▶ [Exercise brief] Every record that follows should be copied exactly. No picture belongs in the copy.

Data for processing START

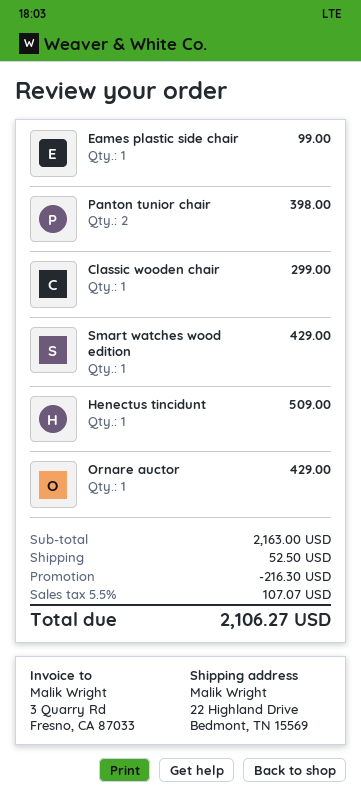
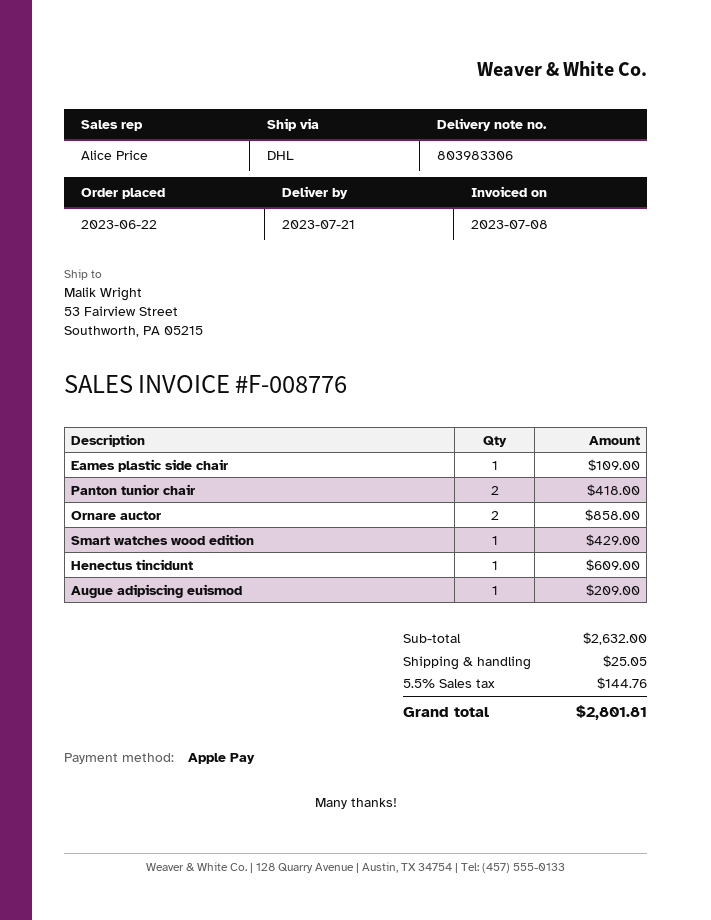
ship to: 22 Highland Drive, Bedmont, TN 15569 -> 53 Fairview Street, Southworth, PA 05215
Eames plastic side chair: 1 for 99.00 -> 1 for 109.00
Panton tunior chair: 2 for 398.00 -> 2 for 418.00
Classic wooden chair: 1 for 299.00 -> none
Henectus tincidunt: 1 for 509.00 -> 1 for 609.00
Ornare auctor: 1 for 429.00 -> 2 for 858.00
Augue adipiscing euismod: none -> 1 for 209.00
subtotal: 2163.00 -> 2632.00
discount: 216.30 -> none
shipping: 52.50 -> 25.05
tax: 5.5% = 107.07 -> 5.5% = 144.76
total: 2106.27 -> 2801.81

Data for processing END

▶ [Completed task]
ship to: 22 Highland Drive, Bedmont, TN 15569 -> 53 Fairview Street, Southworth, PA 05215
Eames plastic side chair: 1 for 99.00 -> 1 for 109.00
Panton tunior chair: 2 for 398.00 -> 2 for 418.00
Classic wooden chair: 1 for 299.00 -> none
Henectus tincidunt: 1 for 509.00 -> 1 for 609.00
Ornare auctor: 1 for 429.00 -> 2 for 858.00
Augue adipiscing euismod: none -> 1 for 209.00
subtotal: 2163.00 -> 2632.00
discount: 216.30 -> none
shipping: 52.50 -> 25.05
tax: 5.5% = 107.07 -> 5.5% = 144.76
total: 2106.27 -> 2801.81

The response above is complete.